TASK PROMPT
Copy every entry exactly as given, minus the images.

Records from a collection:
---+---
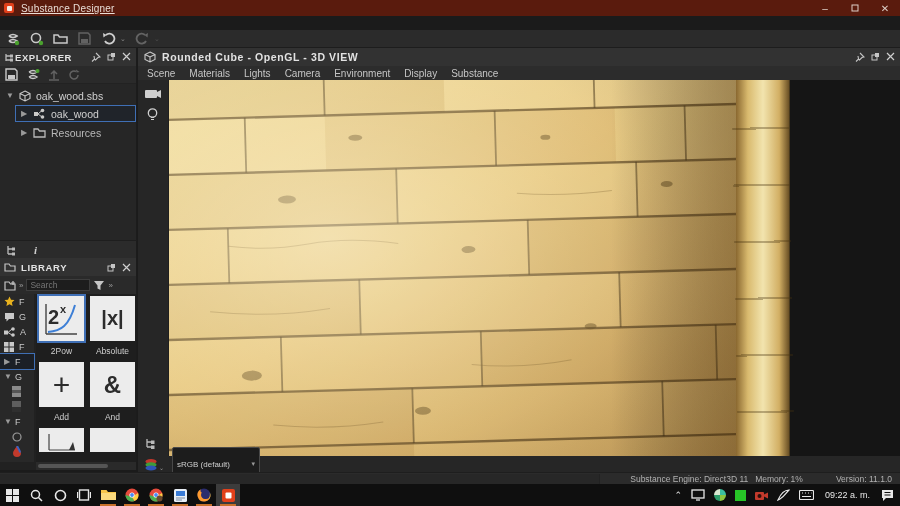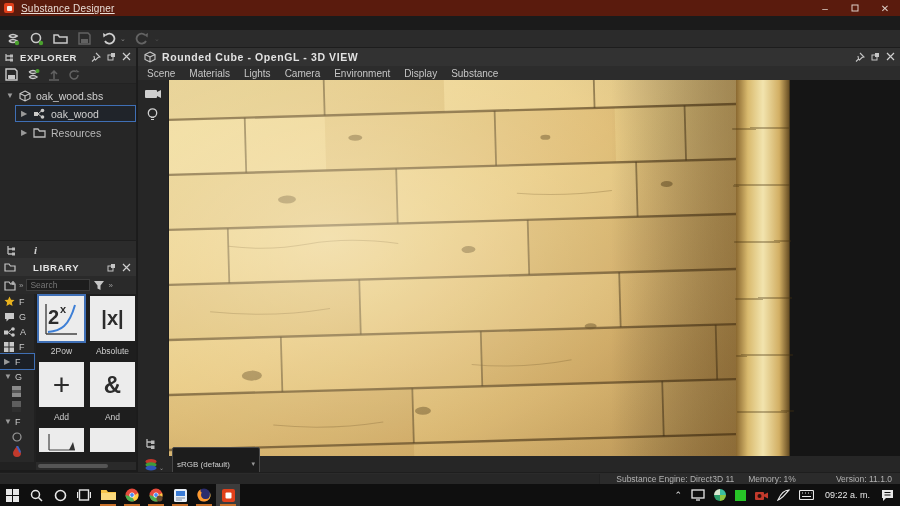--- a/index.html
+++ b/index.html
@@ -155,7 +155,7 @@
   </div>
 
   <div id="explorer" class="abs">
-    <div class="panel-head" style="padding-left:4px; gap:5px;">
+    <div class="panel-head" style="padding-left:4px; ">
       <svg width="11" height="11">
           <path d="M2 2 v7 M2 4 h4 M2 8 h4" stroke="#bbb" stroke-width="1.3" fill="none"></path>
           <rect x="6" y="2.5" width="3" height="3" fill="#bbb"></rect>

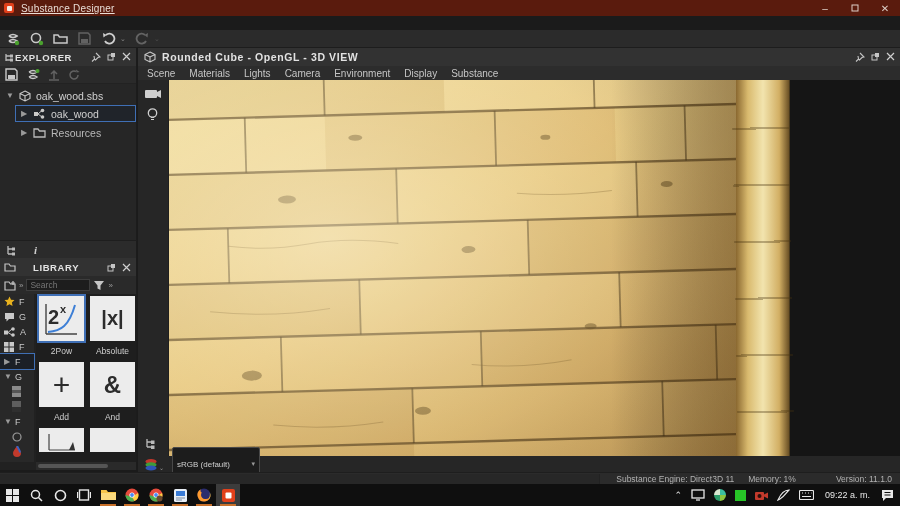--- a/index.html
+++ b/index.html
@@ -231,7 +231,7 @@
   </div>
 
   <div id="library" class="abs">
-    <div class="panel-head" style="padding-left:4px; gap:17px;">
+    <div class="panel-head" style="padding-left:4px; gap:5px;">
       <svg width="12" height="10">
           <path d="M1 2 h4 l1.5 2 H11 v5 H1 z" fill="none" stroke="#c5c5c5" stroke-width="1.2"></path>
         </svg>

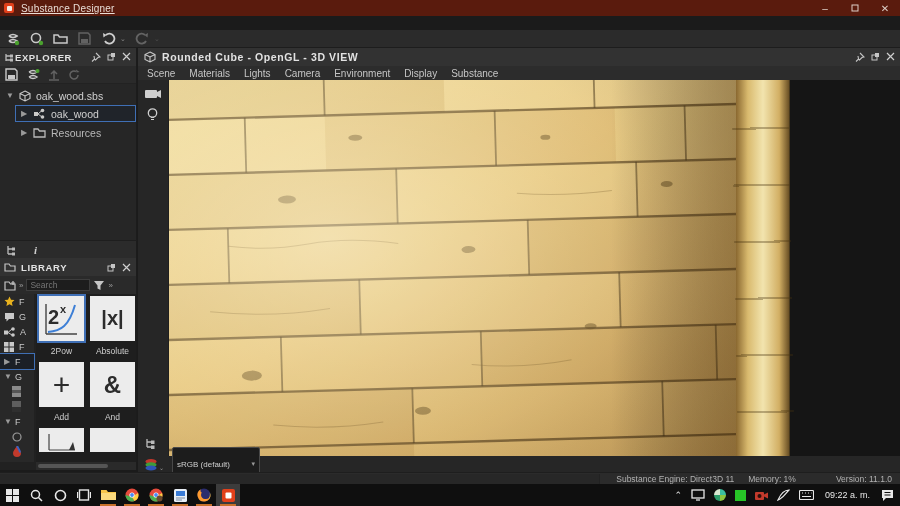--- a/index.html
+++ b/index.html
@@ -78,7 +78,7 @@
   #srgb-dd b { color:#9a9a9a; font-size:7px; font-weight:normal; }
 
   
-  #statusbar { left:0; top:472px; width:900px; height:12px; background:#2b2b2b; border-top:1px solid #1e1e1e; display:flex; align-items:center; justify-content:flex-end; gap:14px; padding-right:8px; }
+  #statusbar { left:0; top:472px; width:900px; height:12px; background:#2b2b2b; border-top:1px solid #1e1e1e; display:flex; align-items:center; justify-content:flex-end; gap:7px; padding-right:8px; }
   #statusbar span { color:#b2b2b2; font-size:8.5px; }
   #status-inset { position:absolute; left:0; top:1px; width:600px; height:10px; background:#272727; border-right:1px solid #222; }
   #ver { margin-left:26px; }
---+---
YOUR SOLUTION
--- a/index.html
+++ b/index.html
@@ -155,7 +155,7 @@
   </div>
 
   <div id="explorer" class="abs">
-    <div class="panel-head" style="padding-left:4px; gap:5px;">
+    <div class="panel-head" style="padding-left:4px; ">
       <svg width="11" height="11">
           <path d="M2 2 v7 M2 4 h4 M2 8 h4" stroke="#bbb" stroke-width="1.3" fill="none"></path>
           <rect x="6" y="2.5" width="3" height="3" fill="#bbb"></rect>

--- a/index.html
+++ b/index.html
@@ -231,7 +231,7 @@
   </div>
 
   <div id="library" class="abs">
-    <div class="panel-head" style="padding-left:4px; gap:17px;">
+    <div class="panel-head" style="padding-left:4px; gap:5px;">
       <svg width="12" height="10">
           <path d="M1 2 h4 l1.5 2 H11 v5 H1 z" fill="none" stroke="#c5c5c5" stroke-width="1.2"></path>
         </svg>

--- a/index.html
+++ b/index.html
@@ -78,7 +78,7 @@
   #srgb-dd b { color:#9a9a9a; font-size:7px; font-weight:normal; }
 
   
-  #statusbar { left:0; top:472px; width:900px; height:12px; background:#2b2b2b; border-top:1px solid #1e1e1e; display:flex; align-items:center; justify-content:flex-end; gap:14px; padding-right:8px; }
+  #statusbar { left:0; top:472px; width:900px; height:12px; background:#2b2b2b; border-top:1px solid #1e1e1e; display:flex; align-items:center; justify-content:flex-end; gap:7px; padding-right:8px; }
   #statusbar span { color:#b2b2b2; font-size:8.5px; }
   #status-inset { position:absolute; left:0; top:1px; width:600px; height:10px; background:#272727; border-right:1px solid #222; }
   #ver { margin-left:26px; }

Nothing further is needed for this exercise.